A rede cerebral que analisa o significado das palavras é bastante distinta daquela que converte letras em sons. O processamento semântico mobiliza um vasto número de regiões disseminadas pelo cérebro, nomeadamente a circunvolução temporal média, a região temporal basal e a circunvolução frontal inferior. Nenhuma destas regiões tem exclusividade no processamento da palavra escrita, em vez disso, todas elas se ativam assim que pensamos sobre conceitos transmitidos por palavras escritas (J. R. Binder, 2000; J. R. Binder et al., 1999; Kotz, 2002) ou mesmo imagens (Vandenberghe, Price, Wise, Josephs, & Frackowiak, 1996).

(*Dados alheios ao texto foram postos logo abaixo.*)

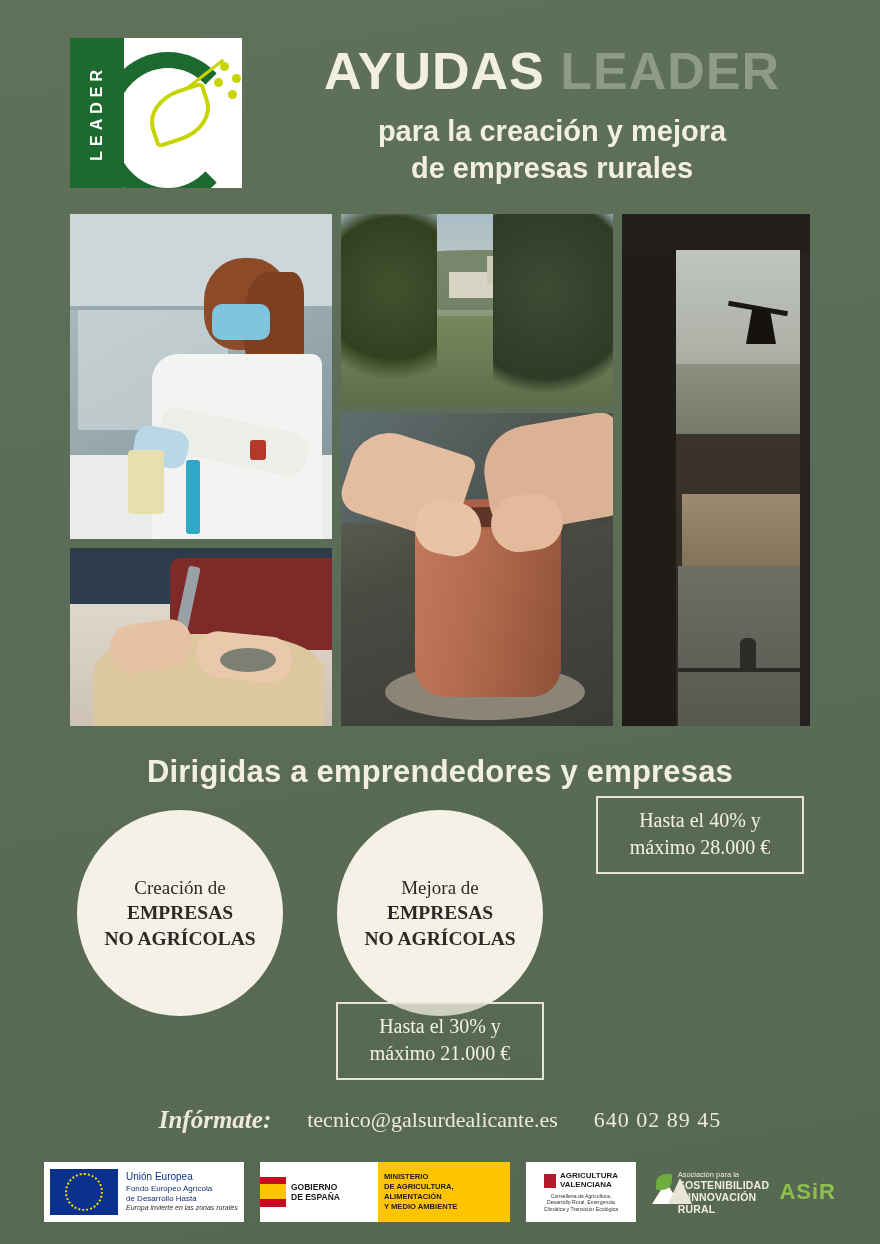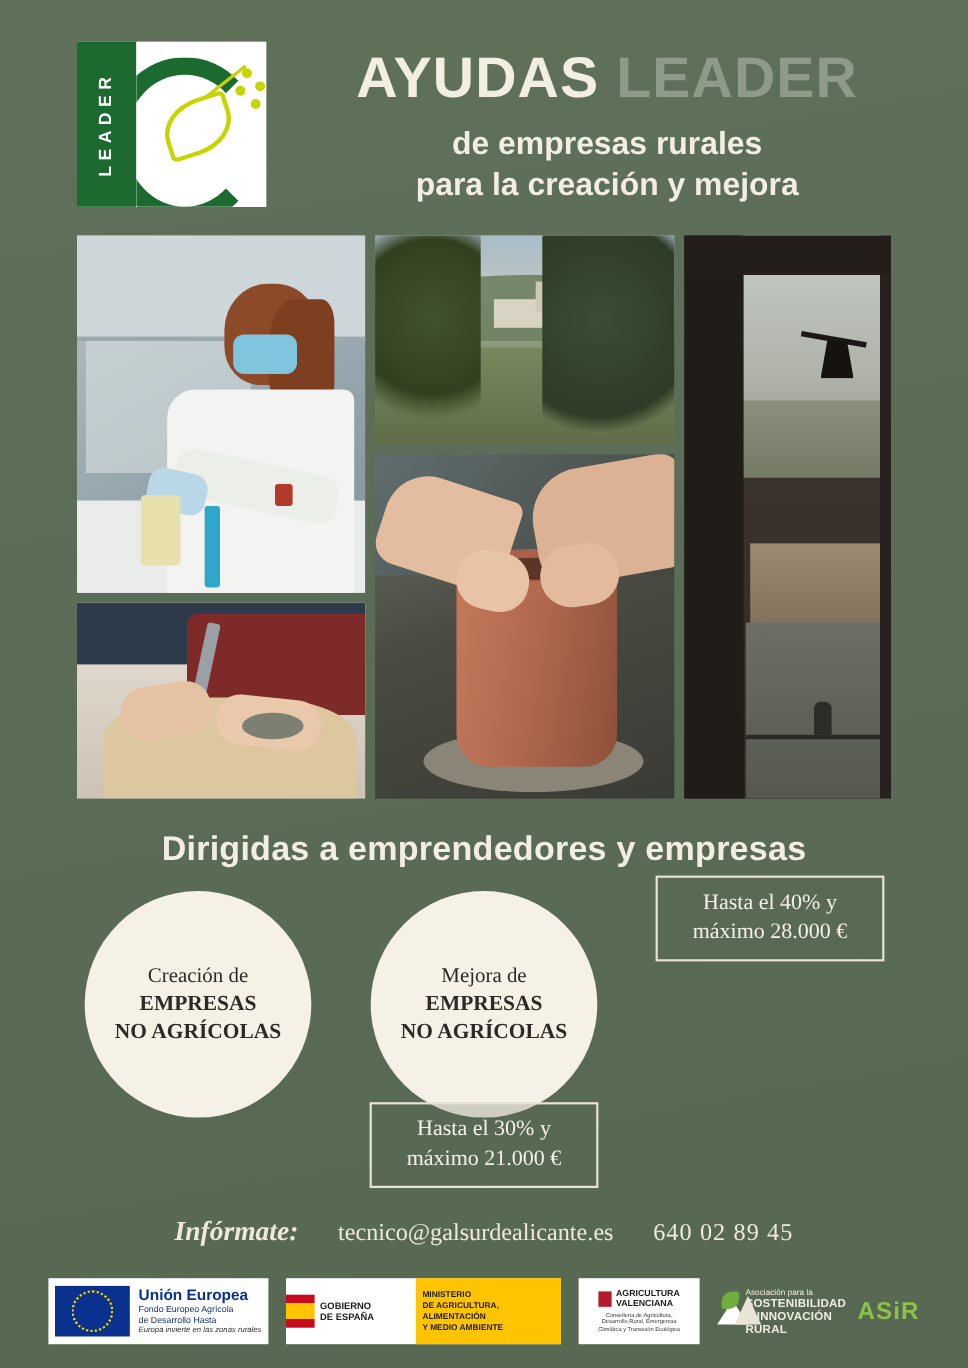--- a/index.html
+++ b/index.html
@@ -304,21 +304,21 @@
   }
   .eu-box { width: 200px; padding: 4px 6px; gap: 8px; }
   .eu-flag {
     width: 68px; height: 46px; background: #0b318f; position: relative; flex-shrink: 0;
   }
   .eu-flag .stars {
     position: absolute; left: 50%; top: 50%; width: 34px; height: 34px;
     transform: translate(-50%,-50%); border: 2px dotted #f5d800; border-radius: 50%;
   }
   .eu-text { font-size: 8px; color: #13306b; line-height: 1.25; }
-  .eu-text .t1 { font-weight: bold; font-size: 14px; color: #0b318f; }
+  .eu-text .t1 { font-weight: normal; font-size: 10px; color: #0b318f; }
   .eu-text .t3 { font-style: italic; font-size: 7px; color: #2c2c2c; }
 
   .gob-box { width: 250px; padding: 0; }
   .gob-left { width: 118px; height: 100%; display: flex; align-items: center; gap: 5px; padding-left: 0; box-sizing: border-box; }
   .gob-flag { width: 26px; height: 30px; background: linear-gradient(180deg,#c60b1e 0 25%,#ffc400 25% 75%,#c60b1e 75% 100%); flex-shrink: 0; }
   .gob-txt { font-size: 8.5px; color: #1b1b1b; font-weight: bold; line-height: 1.2; }
   .gob-right { flex: 1; height: 100%; background: #ffc400; display: flex; align-items: center; padding: 0 6px; box-sizing: border-box; }
   .gob-right .mt { font-size: 7.6px; color: #1b1b1b; font-weight: bold; line-height: 1.35; }
 
   .gva-box { width: 110px; padding: 3px 5px; flex-direction: column; justify-content: center; }
@@ -358,22 +358,22 @@
         <div class="dot d4"></div>
       </div>
     </div>
 
     <div class="titles">
       <div class="title-main">
         <span class="ayudas">AYUDAS</span>
         <span class="leader">LEADER</span>
       </div>
       <div class="title-sub">
+        <div>para la creación y mejora</div>
         <div>de empresas rurales</div>
-        <div>para la creación y mejora</div>
       </div>
     </div>
   </div>
 
   <div class="photos">
     <div class="ph ph-lab">
       <div class="hood"></div>
         <div class="hood2"></div>
         <div class="counter"></div>
       <div class="person-head"></div>

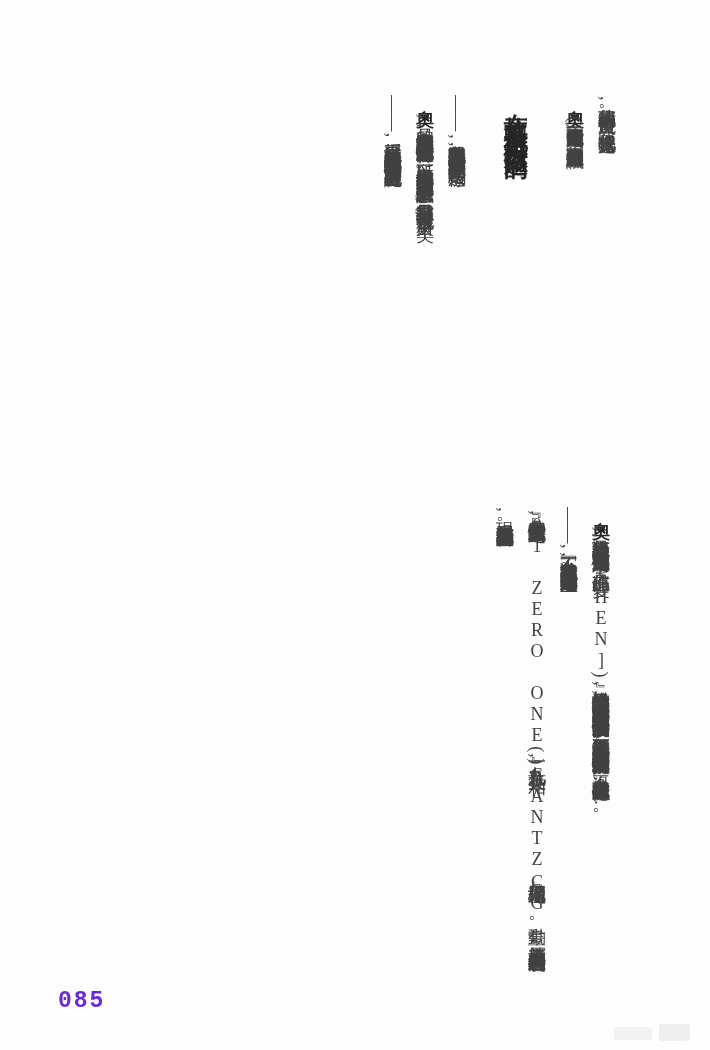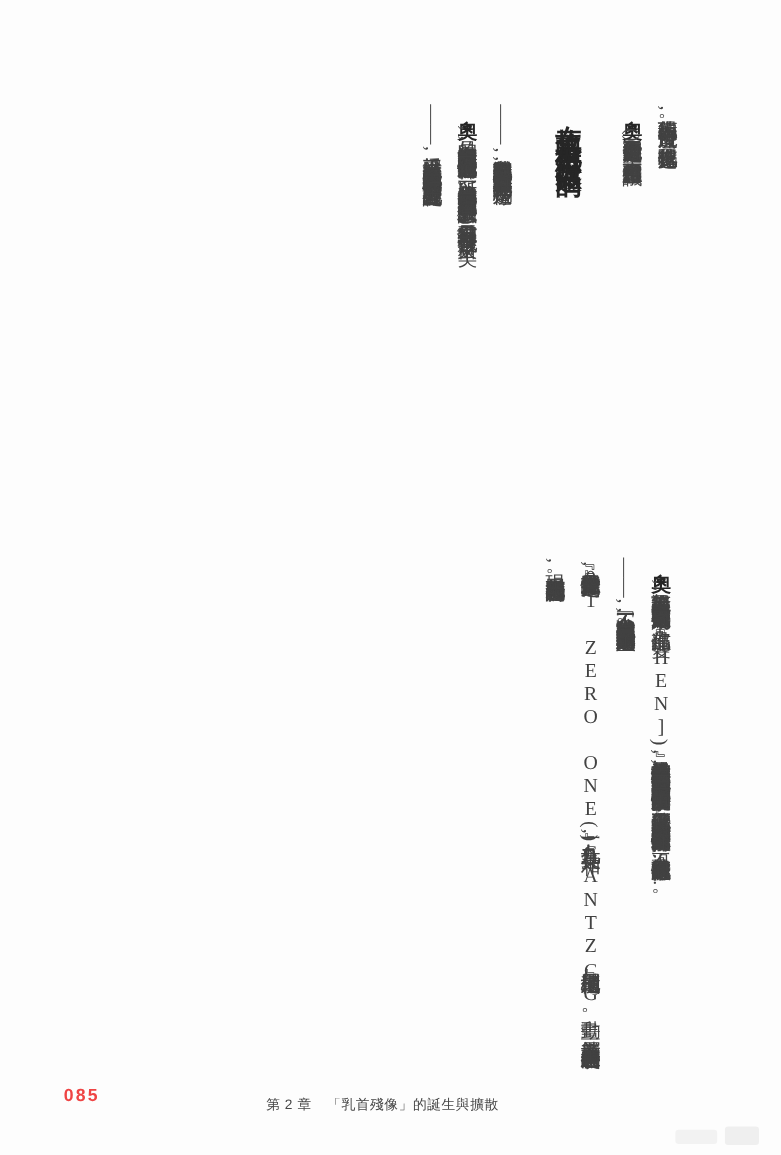--- a/index.html
+++ b/index.html
@@ -45,25 +45,25 @@
     color: #262626;
     font-family: "Liberation Sans", "DejaVu Sans", sans-serif;
   }
   .upr {
     text-orientation: upright;
     letter-spacing: 1px;
   }
   .footer-pagenum {
     position: absolute;
     left: 58px; top: 988px;
-    font-family: Liberation Sans, sans-serif;
+    font-family: Liberation Mono, monospace;
     font-weight: 700;
-    font-size: 16px;
+    font-size: 23px;
     letter-spacing: 2px;
-    color: #ef4444;
+    color: #6d28d9;
   }
   .footer-chapter {
     position: absolute;
     left: 242px; top: 996px;
     font-family: "Liberation Sans", "DejaVu Sans", sans-serif;
     font-size: 12.5px;
     letter-spacing: 0.5px;
     color: #464646;
     display: flex;
     gap: 14px;
@@ -92,21 +92,17 @@
   </section>
 
   <section class="tblock tblock-bottom">
     <p><b class="spk">奧</b><span>　無論是藝術表現,還是內容的部分,我都是以「過去沒有人做過」為原則。這部作品(『變</span><span class="upr">[HEN]</span><span>』)描述的是男孩子意外轉換了性別的故事,性轉換本身雖然是過去的漫畫中也常常使用的題材,但我想畫的不是一夕間突然轉換,而是像疾病般隨著時間慢慢轉變的故事。就像電影『變蠅人』一樣,主角一點一點變成女孩子的過程,當時我想畫的是這種從來沒有人畫過的性轉換情節。不過,最後留在大家記憶裡的只有殘像而已……。</span></p>
     <p><b class="spk"></b><span>——不不不,我認為「從來沒有人做過」這個主題本身,就已經是老師您的作品共通的主題了。</span></p>
     <p><span>『變』是在青年雜誌上描寫同性之愛,『</span><span class="upr">01 ZERO ONE</span><span>』(一九九九,集英社)和『</span><span class="upr">GANTZ</span><span>』則是積極地使用</span><span class="upr">CG</span><span>動畫。就這層意義上,老師您所創造的各種表現,都是因為有這種挑戰精神才會誕生的。</span></p>
   </section>
 
   <div class="footer-pagenum">085</div>
 
-  <div class="footer-chapter">
-    <span>第 2 章</span>
-    <span>「乳首殘像」的誕生與擴散</span>
-  </div>
 
   <div class="artifact artifact-1"></div>
   <div class="artifact artifact-2"></div>
 
 </div>
 
 </body></html>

Uma propriedade peculiar inerente a algumas destas regiões semânticas é a de poderem estar ativas momentos antes de ser pedido ao voluntário que execute uma determinada tarefa. A região temporoparietal posterior, em particular, está ativa mesmo quando estamos em repouso no escuro (J. R. Binder et al., 1999; Cohen et al., 2003). As redes cerebrais envolvidas no significado, no entanto, não estão simplesmente limitadas ao processamento de palavras isoladas. As regiões próximas da região anterior do lobo temporal parecem concentrar-se nas combinações de significados que as palavras atingem quando empregues em frases (Price et al., 1997; Vandenberghe, Nobre, & Price, 2002). Outra região, mais adiante no córtex frontal inferior, parece selecionar um significado em detrimento de tantos outros. Esta área é ativada em conjunto com as regiões temporais, sempre que ouvimos frases que contêm muitas palavras ambíguas (Rodd, 2004; Thompson-Schill, D’Esposito, & Kan, 1999).

No geral, apesar dos investigadores terem conseguido mapear muitas das áreas cerebrais relevantes, a forma como o significado é codificado no cérebro permanece um mistério. O significado não pode ser confinado a apenas algumas regiões cerebrais e depende provavelmente de um vasto número de neurónios distribuídos ao longo do córtex, das quais as regiões temporais e frontais estão apenas na ponta do iceberg. Apesar de estas regiões se ativarem quando acedemos a essência da palavra, elas não armazenam o significado propriamente dito, mas meramente facilitam o acesso a informação semântica disseminada noutras regiões do cérebro (Dehaene, 2009). De acordo com Damásio (1989a, 1989b), operam como zonas de convergência que armazenam e enviam sinais a muitas outras regiões, colecionando fragmentos dispersos de significado e agrupando-os em conjuntos articulados de neurónios que constituem o substrato neuronal do significado das palavras.

A região occipitotemporal lateral parece desempenhar um papel essencial na mediação entre as formas das palavras e os elementos que constituem o seu significado. Esta

28 região pode ser subdividida em sub-regiões que se especializam em diferentes categorias de palavras. Faces, pessoas, animais, entre outras categorias, parecem estar todas situadas em regiões parcialmente distintas, cada uma das quais reunindo fragmentos de significado provenientes de diferentes fontes: o lobo parietal para algarismos e partes do corpo, a área V4 occipital para as cores, a área V5 para o movimento, a área parietal pré-central e anterior para ação e gestos, apenas para nomear algumas (Dehaene, 2009). Este achado foi corroborado pela imagiologia funcional que reuniu evidência de que sempre que pensamos em nomes ou verbos, animais ou ferramentas, distintas regiões cerebrais são ativadas (M. S. Beauchamp, Lee, Argall, & Martin, 2004). Todos estes dados permitem concluir que o significado das palavras está incorporado nas nossas redes cerebrais. Uma sequência de letras só fará sentido se evocar, em algumas centenas de ms, uma miríade de caraterísticas dispersas nos mapas cerebrais sensoriais, motores e abstratos (Dehaene, 2009).